- Franklin/Van Buren station c. 1937, viewed from the outer LaSalle/Van Buren station platform

General information
- Location: Franklin Street and Van Buren Street Chicago, Illinois
- Coordinates: 41°52′37″N 87°38′07″W﻿ / ﻿41.87682°N 87.63518°W
- Owner: Chicago Transit Authority
- Line: Metropolitan Main Line
- Platforms: 2 side platforms
- Tracks: 2 tracks

Construction
- Structure type: Elevated

History
- Opened: October 11, 1897
- Closed: October 11, 1955

Former services
| Preceding station | Chicago "L" |  |  | Following station |
| Canal toward Marshfield |  | Metropolitan main line |  | Quincy One-way operation |
LaSalle/​Van BurenLoop-bound terminus

Location

= Franklin/Van Buren station =

Rapid transit station in Chicago, 1897–1955

Franklin/Van Buren was a station on the Chicago Transit Authority's Metropolitan Main Line. The station was located at Franklin Street and Van Buren Street in downtown Chicago. Franklin/Van Buren opened on October 11, 1897, and closed 58 years later on October 11, 1955.

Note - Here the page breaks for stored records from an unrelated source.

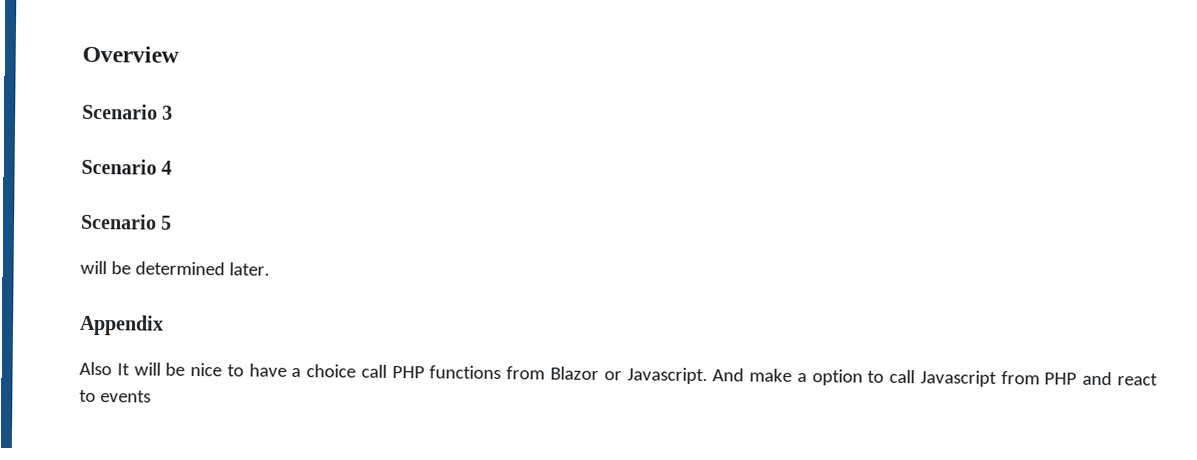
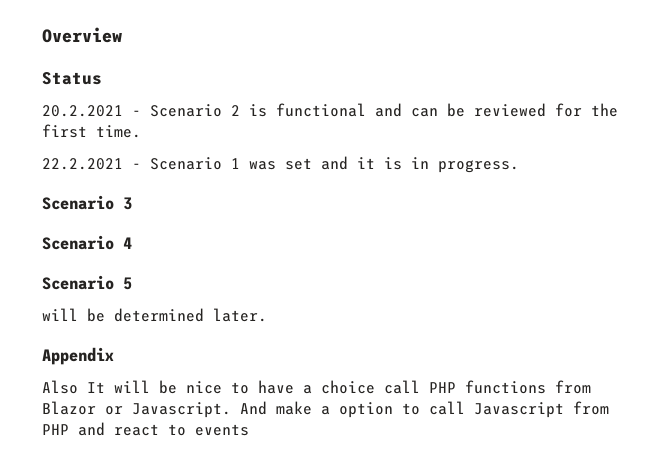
(179, 54) none -> [42,72,102,85] [42,103,618,117] [42,124,141,138] [42,156,519,173] // Status // 20.2.2021 - Scenario 2 is functional and can be reviewed for the first time. // 22.2.2021 - Scenario 1 was set and it is in progress.

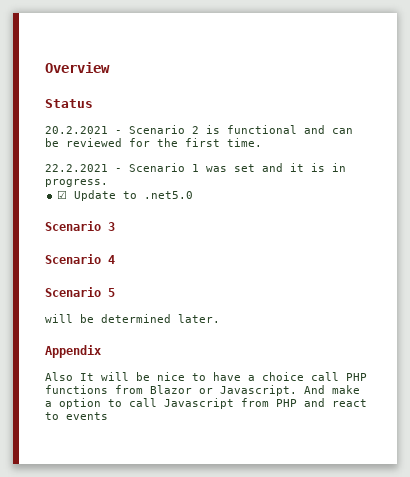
(519, 166) none -> [57,190,194,201] // ☑ Update to .net5.0

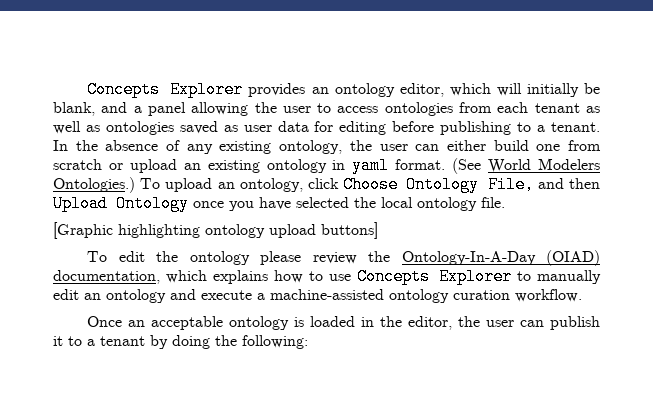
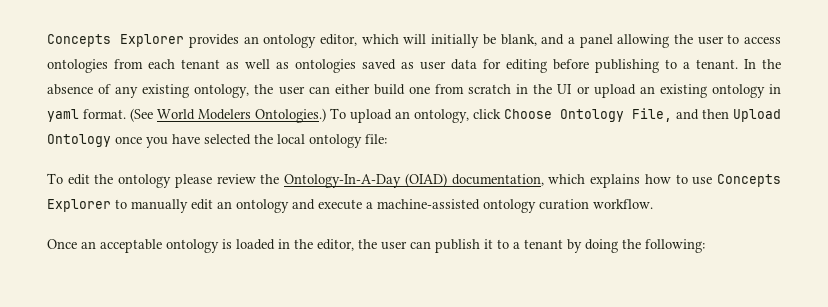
(102, 164) none -> [516,84,573,94] in the UI
[481,197,505,208] [53,222,378,239] file. // [Graphic highlighting ontology upload buttons] -> [365,134,387,144] file:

== History and architecture ==
The station featured a Colonial Revival design executed in pressed sheet metal and tin, creating decorative flourishes such as fluted pilasters and Tuscan posts. The rectangular building was topped with a gable roof featuring small dormers. The station closed on October 11, 1955, to facilitate the construction of the Congress Expressway (now the Eisenhower Expressway), with Garfield Park trains rerouted through the former Wells Street Terminal.